### Available data
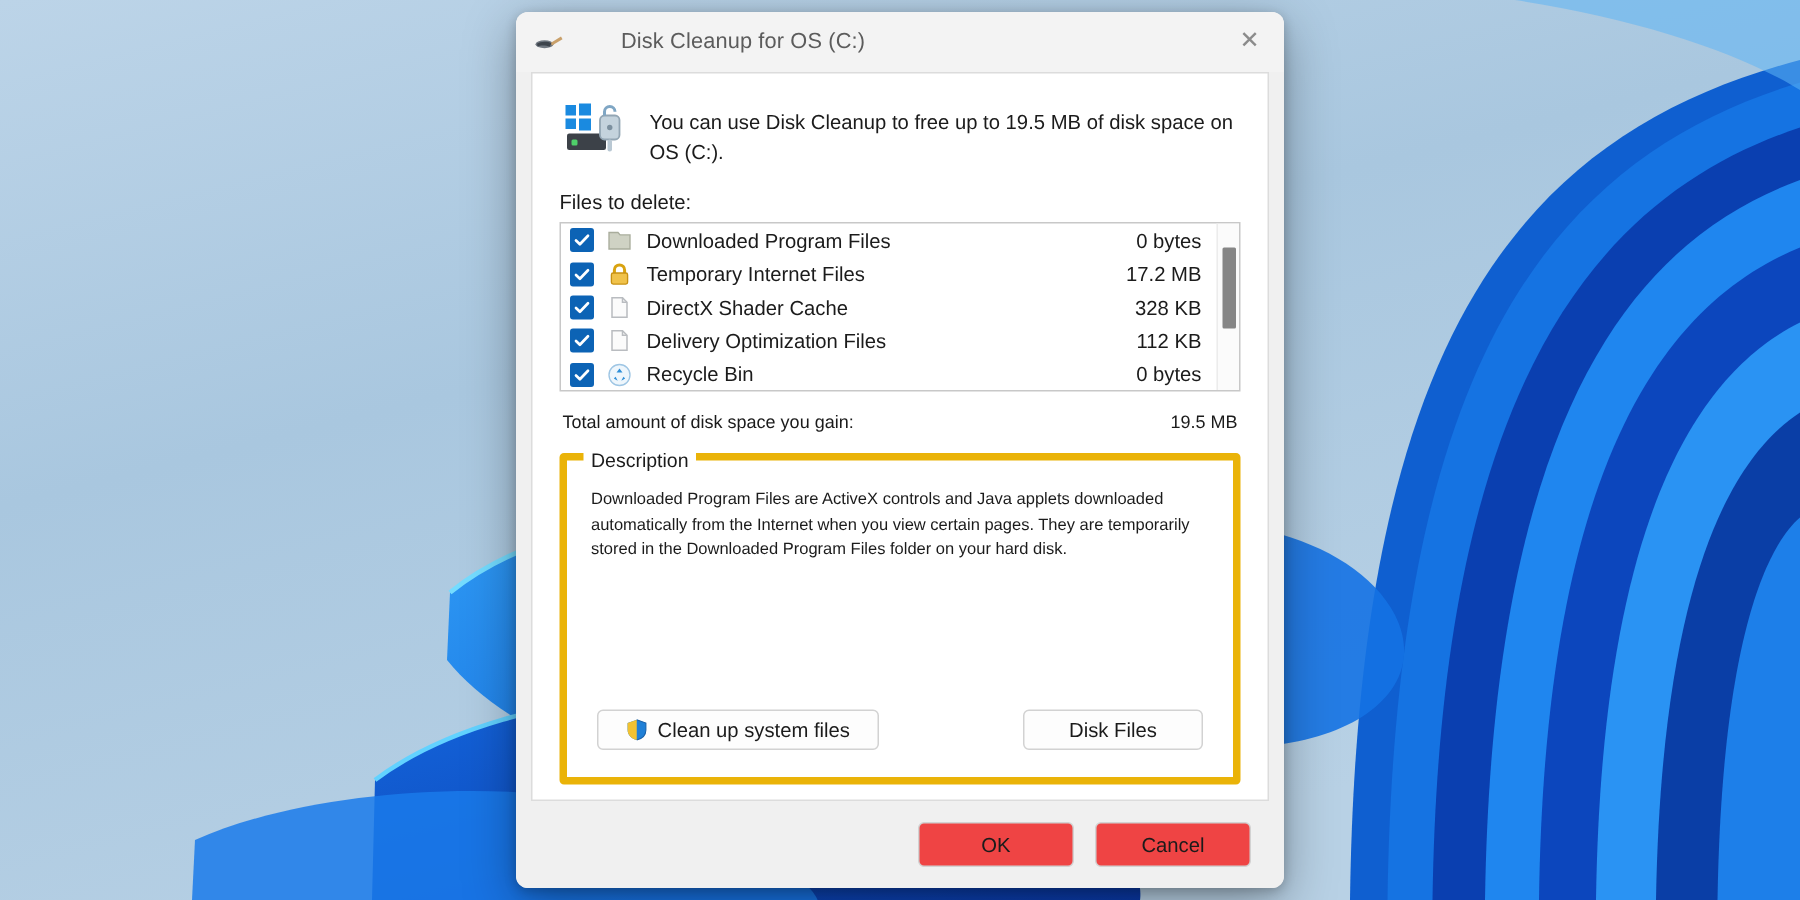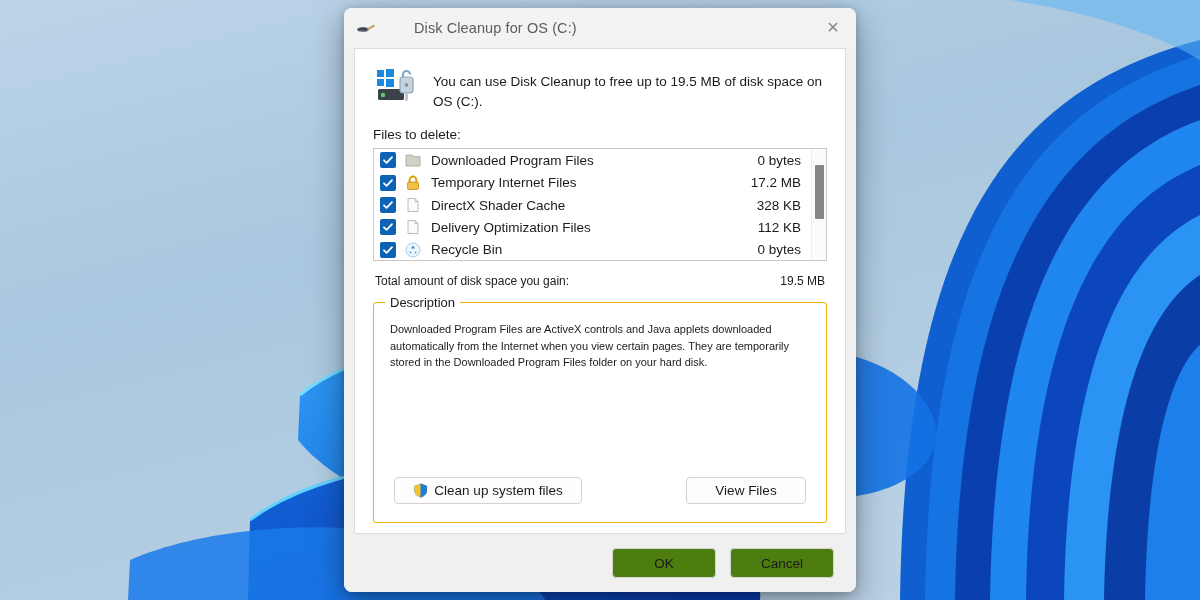--- a/index.html
+++ b/index.html
@@ -102,21 +102,21 @@
   }
 
   
   .total-row {
     display:flex; justify-content:space-between; align-items:center;
     font-size:12px; color:#1b1b1b; margin:13px 2px 14px 2px;
   }
 
   
   .groupbox {
-    border:1px solid #eab308; border-radius:3px;
+    border:5px solid #eab308; border-radius:3px;
     position:relative; padding:18px 16px 14px 16px;
     flex:1 1 auto; display:flex; flex-direction:column;
   }
   .group-legend {
     position:absolute; top:-8px; left:11px; background:#fff;
     padding:0 5px; font-size:13px; color:#1b1b1b;
   }
   .desc-text { font-size:11px; color:#1b1b1b; line-height:1.5; }
 
   .group-buttons {
@@ -132,21 +132,21 @@
   .btn.wide1 { width:188px; gap:6px; }
   .btn.wide2 { width:120px; }
   .shield { width:15px; height:15px; flex:0 0 15px; }
 
   
   .footer {
     flex:0 0 58px; height:58px; background:#f0f0f0;
     display:flex; align-items:center; justify-content:flex-end;
     gap:14px; padding-right:22px;
   }
-  .footer .btn { width:104px; height:30px; background:#4d7c0f; }
+  .footer .btn { width:104px; height:30px; background:#ef4444; }
 </style>
 </head>
 <body>
 
 <div id="desktop">
 
   <svg id="wallpaper-svg" viewBox="0 0 1200 600" preserveAspectRatio="none">
     <defs>
       <linearGradient id="sky" x1="0" y1="0" x2="0.5" y2="1">
         <stop offset="0%" stop-color="#bcd4e8"></stop>
@@ -335,21 +335,21 @@
 
         <div class="group-buttons">
           <div class="btn wide1">
             <svg class="shield" viewBox="0 0 15 15">
               <path d="M7.5 .8 L13.6 3 V7.6 C13.6 11 10.9 13.4 7.5 14.4 C4.1 13.4 1.4 11 1.4 7.6 V3 Z" fill="#1f7fd6"></path>
               <path d="M7.5 .8 L1.4 3 V7.6 C1.4 11 4.1 13.4 7.5 14.4 Z" fill="#f2c230"></path>
               <path d="M7.5 .8 L13.6 3 V7.6 C13.6 11 10.9 13.4 7.5 14.4" fill="none" stroke="#165fa8" stroke-width=".7"></path>
             </svg>
             <span>Clean up system files</span>
           </div>
-          <div class="btn wide2">View Files</div>
+          <div class="btn wide2">Disk Files</div>
         </div>
       </div>
     </div>
 
     <div class="footer">
       <div class="btn">OK</div>
       <div class="btn">Cancel</div>
     </div>
 
   </div>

### What needs to be done
Of all the lines in the entries, count those with the string "position", and report only that number.

### Result of this exercise
2